Kasus kelima ialah peristiwa Wasior yang terjadi pada 2001. Kasus ini, kata Paulus, tengah diselidiki oleh Komnas HAM dan akan dilakukan gelar perkara dengan Kejaksaan.

Berikutnya kasus keenam, dia menjabarkan terdapat kasus kerusuhan Uncen (Universitas Cenderawasih) yang terjadi pada 16 Maret 2006. Kala itu, perkara ini telah diputuskan bukan merupakan suatu pelanggaran HAM.

Hanya saja, sejumlah pelaku yang berkaitan dengan perkara ini diseret ke pengadilan pidana sesuai dengan pelanggaran yang dilakukan.

"Karena itu pidana sifatnya. Kekerasan yang dilakukan bersama-sama oleh para pelaku terhadap korban-korban itu," jelas Waterpauw dalam materi yang dibawakannya itu.
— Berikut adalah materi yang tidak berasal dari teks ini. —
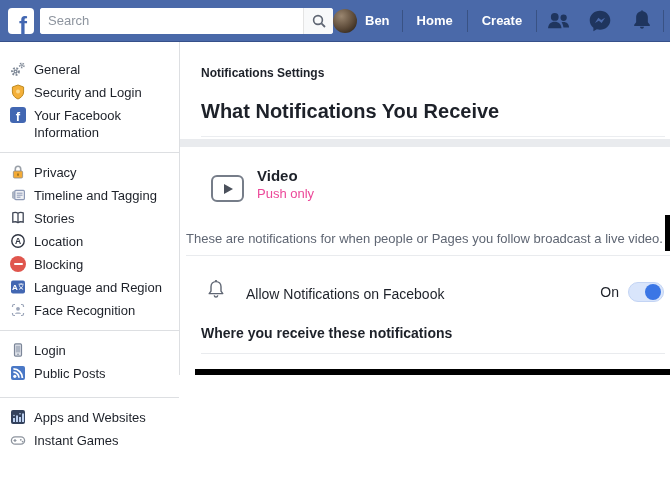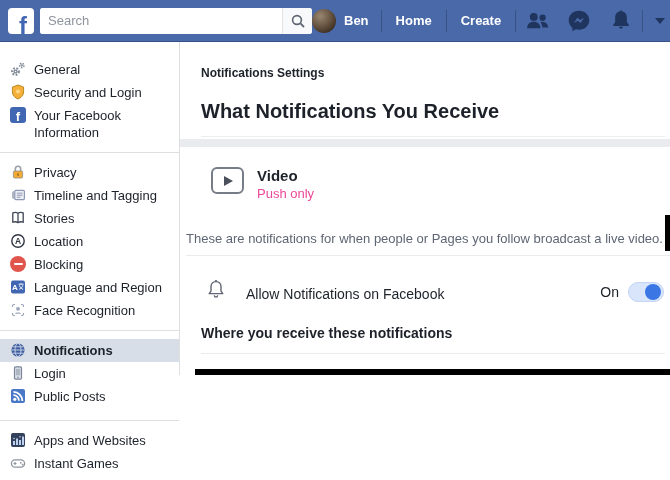--- a/index.html
+++ b/index.html
@@ -3,21 +3,21 @@
 <meta charset="utf-8">
 <style>
   * { box-sizing: border-box; margin: 0; padding: 0; }
   html,body { width: 670px; height: 480px; overflow: hidden; }
   body { font-family: "Liberation Sans", sans-serif; background: #fff; color: #1d2129; position: relative; }
 
   
   .navbar { height: 42px; background: #4a69a9; display: flex; align-items: center; padding: 0 10px 0 8px; border-bottom: 1px solid #36508a; }
   .fb-logo { width: 26px; height: 26px; background: #fff; border-radius: 4px; display: flex; align-items: flex-end; justify-content: center; cursor: pointer; flex: none; overflow: hidden; }
   .fb-logo span { color: #4267b2; font-weight: bold; font-size: 24px; line-height: 24px; margin-bottom: -4px; margin-left: 4px; }
-  .search { width: 272px; height: 26px; background: #fff; border-radius: 3px; display: flex; margin-left: 6px; overflow: hidden; flex: none; }
+  .search { width: 293px; height: 26px; background: #fff; border-radius: 3px; display: flex; margin-left: 6px; overflow: hidden; flex: none; }
   .search input { flex: 1; border: none; outline: none; padding: 0 8px; font-size: 13px; font-family: "Liberation Sans", sans-serif; color: #1d2129; }
   .search input::placeholder { color: #8d949e; }
   .search-btn { width: 30px; background: #f8f9fa; border-left: 1px solid #e4e4e4; display: flex; align-items: center; justify-content: center; cursor: pointer; }
   .nav-spacer { flex: 1; }
   .nav-right { display: flex; align-items: center; }
   .avatar { width: 24px; height: 24px; border-radius: 50%; background: radial-gradient(circle at 35% 30%, #9a8670, #5c4a38 55%, #241c14 95%); flex: none; cursor: pointer; }
   .nav-name { color: #fff; font-weight: bold; font-size: 13px; margin: 0 12px 0 8px; cursor: pointer; }
   .nav-link { color: #fff; font-weight: bold; font-size: 13px; padding: 0 14px; cursor: pointer; }
   .nav-sep { width: 1px; height: 22px; background: rgba(0,0,0,0.22); }
   .nav-icon { width: 26px; height: 26px; margin: 0 8px; display: flex; align-items: center; justify-content: center; cursor: pointer; }
@@ -40,21 +40,21 @@
   
   .main { flex: 1; background: #e9ebee; position: relative; overflow: hidden; }
   .card { background: #fff; }
   .header-card { height: 97px; padding: 24px 0 0 21px; }
   .page-title { font-size: 12px; font-weight: bold; margin-bottom: 20px; }
   .section-heading { font-size: 20px; font-weight: bold; }
   .header-divider { height: 1px; background: #ebedf0; margin: 13px 5px 0 0; }
   .gap { height: 8px; }
   .content-card { min-height: 333px; padding-top: 20px; }
 
-  .video-row { display: flex; align-items: flex-start; padding-left: 31px; cursor: pointer; }
+  .video-row { display: flex; align-items: flex-end; padding-left: 31px; cursor: pointer; }
   .video-icon { width: 33px; height: 27px; border: 2px solid #767d89; border-radius: 6px; display: flex; align-items: center; justify-content: center; flex: none; }
   .video-icon i { display: block; width: 0; height: 0; border-left: 9px solid #4b515c; border-top: 5.5px solid transparent; border-bottom: 5.5px solid transparent; margin-left: 2px; }
   .video-text { margin-left: 13px; }
   .video-title { font-size: 15px; font-weight: bold; line-height: 18px; }
   .video-sub { font-size: 13px; color: #ec4899; line-height: 17px; }
 
   .description { margin-top: 29px; padding: 0 6px 0 6px; font-size: 13px; color: #5f6673; }
   .row-divider { height: 1px; background: #e9ebee; }
   .d1 { margin: 9px 0 0 6px; }
   .setting-row { display: flex; align-items: flex-end; padding: 0 6px 0 24px; }
@@ -239,32 +239,20 @@
         <svg width="16" height="16" viewBox="0 0 16 16">
             <path d="M2.5 5V4a1.5 1.5 0 011.5-1.5h1M11 2.5h1A1.5 1.5 0 0113.5 4v1M13.5 11v1a1.5 1.5 0 01-1.5 1.5h-1M5 13.5H4A1.5 1.5 0 012.5 12v-1" fill="none" stroke="#9aa4b8" stroke-width="1.2"></path>
             <circle cx="8" cy="6.8" r="1.9" fill="#9aa4b8"></circle>
             <path d="M4.9 11.8c.4-1.9 5.8-1.9 6.2 0z" fill="#9aa4b8"></path>
           </svg>
       </span>
       <span>Face Recognition</span>
     </div>
     <div class="side-divider"></div>
 
-    <div class="side-item selected">
-      <span class="ic">
-        <svg width="16" height="16" viewBox="0 0 16 16">
-            <circle cx="8" cy="8" r="6.6" fill="#3f5e9e"></circle>
-            <g stroke="#cdd8ec" stroke-width="0.9" fill="none">
-              <ellipse cx="8" cy="8" rx="3" ry="6.6"></ellipse>
-              <path d="M1.5 8h13M2.3 4.8h11.4M2.3 11.2h11.4"></path>
-            </g>
-          </svg>
-      </span>
-      <span>Notifications</span>
-    </div>
     <div class="side-item">
       <span class="ic">
         <svg width="16" height="16" viewBox="0 0 16 16">
             <rect x="4.5" y="1.8" width="7" height="12.4" rx="1.1" fill="#dfe3ea" stroke="#7c8698" stroke-width="1.2"></rect>
             <rect x="5.8" y="3.8" width="4.4" height="6.6" fill="#aeb6c4"></rect>
             <circle cx="8" cy="12.3" r="0.8" fill="#7c8698"></circle>
           </svg>
       </span>
       <span>Login</span>
     </div>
Kasus ketujuh ialah tewasnya Opinus Tabuni di Kabupaten Jayawijaya pada 9 Agustus 2008. Menurutnya, perkara ini tak dapat rampung dengan mudah lantaran sudah terlampau lama terjadi.

Penanganan perkara baru dimulai sekitar 2017 padahal kejadian sudah berlangsung sembilan tahun sebelumnya.

"Jadi memang sedikit menyulitkan. Sampai hari ini, kasus Opinus Tabuni belum terungkap," ujar mantan Kapolda Papua ini.

Kasus kedelapan, penangkapan Yawan Wayeni di Kabupaten Yapen pada 3 Agustus 2009. Dia mengungkapkan, penyelidikan perkara ini tengah dilakukan secara maksimal oleh kepolisian.

Beberapa anggota dari Korps Brigade Mobil (Brimob) yang terlibat dalam perkara telah diseret ke meja hijau dan dihukum melalui mekanisme internal kepolisian.

Kesembilan, kata dia, ialah kasus Kongres Rakyat Papua III berlangsung pada 19 Oktober 2011. Kala itu, aparat dinilai membubarkan kegiatan kongres dengan cara brutal, beberapa peserta disebutkan mengalami penyiksaan. Kasus ini masih dalam penyelidikan kepolisian.

Kesepuluh, Waterpauw melanjutkan, penangkapan Mako Tabuni di Jayapura pada 14 Juni 2012. Hanya saja, perkara ini diputuskan bukan sebagai suatu pelanggaran HAM.

"Dia (Mako Tabuni) adalah seorang militan KNPB yang melakukan beberapa kali kekerasan di Kota Jayapura," tambahnya.

Terakhir kasus kesebelas, kasus yang dijabarkan oleh Waterpauw ialah peristiwa Paniai yang terjadi pada 8 Desember 2014. Dalam kasus ini, diduga terjadi kekerasan aparat terhadap warga sipil yang mengakibatkan empat orang pemuda meninggal dunia akibat luka tembak.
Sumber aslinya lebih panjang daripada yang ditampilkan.